Available records
━━━━━━━━━━━━━━━━━━━━━━━━━━━━━━

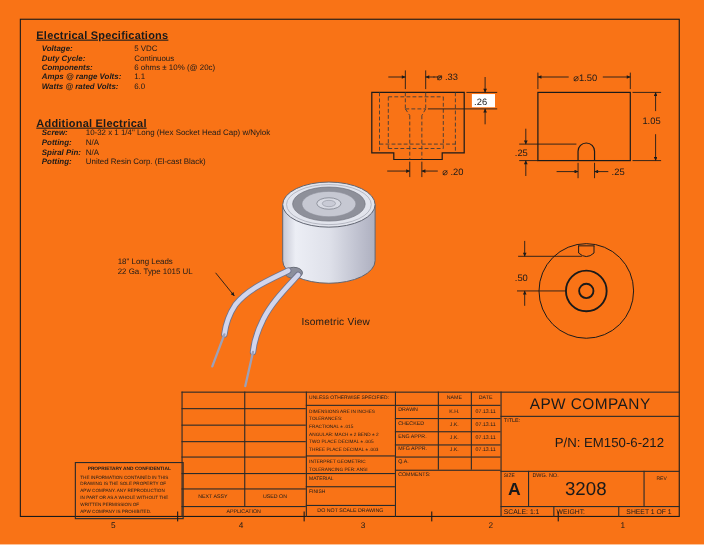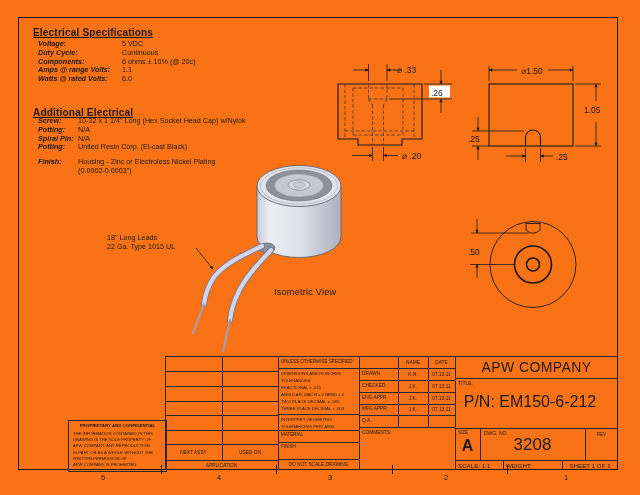--- a/index.html
+++ b/index.html
@@ -89,11 +89,6 @@
         <span class="lab lab-w2">Potting:</span>
         <span class="val">United Resin Corp. (El-cast Black)</span>
       </div>
-    <div class="spec-row" style="margin-top:6px;height:auto;">
-        <span class="lab lab-w2">Finish:</span>
-        <span class="val">Housing - Zinc or Electroless Nickel Plating
-(0.0002-0.0003")</span>
-      </div>
   </div>
 
   <svg class="abs" style="left:0;top:0;" width="640" height="495" viewBox="0 0 640 495">

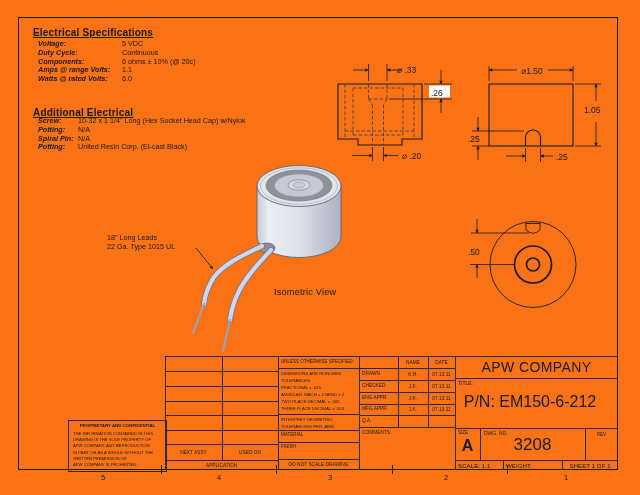--- a/index.html
+++ b/index.html
@@ -308,7 +308,7 @@
     <div class="hl" style="left:290px;top:104px;width:163px;"></div>
     <div class="cellc" style="left:290px;top:0;width:163px;height:22px;font-size:14px;letter-spacing:.4px;">APW COMPANY</div>
     <div class="abs" style="left:293px;top:24px;font-size:5px;">TITLE:</div>
-    <div class="cellc" style="left:290px;top:36px;width:150px;height:20px;font-size:16px;">P/N: EM150-6-212</div>
+    <div class="cellc" style="left:290px;top:36px;width:150px;height:20px;font-size:12px;padding-left:24px;">P/N: EM150-6-212</div>
     <div class="vl" style="left:315px;top:72px;height:32px;"></div>
     <div class="vl" style="left:420px;top:72px;height:32px;"></div>
     <div class="abs tiny" style="left:293px;top:74px;">SIZE</div>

━━━━━━━━━━━━━━━━━━━━━━━━━━━━━━

Task brief
Retype exactly, please, each line from the line that contains "-308,7 +308,7 @@" through the last line of the entries above, with nothing added.

Response area
@@ -308,7 +308,7 @@
     <div class="hl" style="left:290px;top:104px;width:163px;"></div>
     <div class="cellc" style="left:290px;top:0;width:163px;height:22px;font-size:14px;letter-spacing:.4px;">APW COMPANY</div>
     <div class="abs" style="left:293px;top:24px;font-size:5px;">TITLE:</div>
-    <div class="cellc" style="left:290px;top:36px;width:150px;height:20px;font-size:16px;">P/N: EM150-6-212</div>
+    <div class="cellc" style="left:290px;top:36px;width:150px;height:20px;font-size:12px;padding-left:24px;">P/N: EM150-6-212</div>
     <div class="vl" style="left:315px;top:72px;height:32px;"></div>
     <div class="vl" style="left:420px;top:72px;height:32px;"></div>
     <div class="abs tiny" style="left:293px;top:74px;">SIZE</div>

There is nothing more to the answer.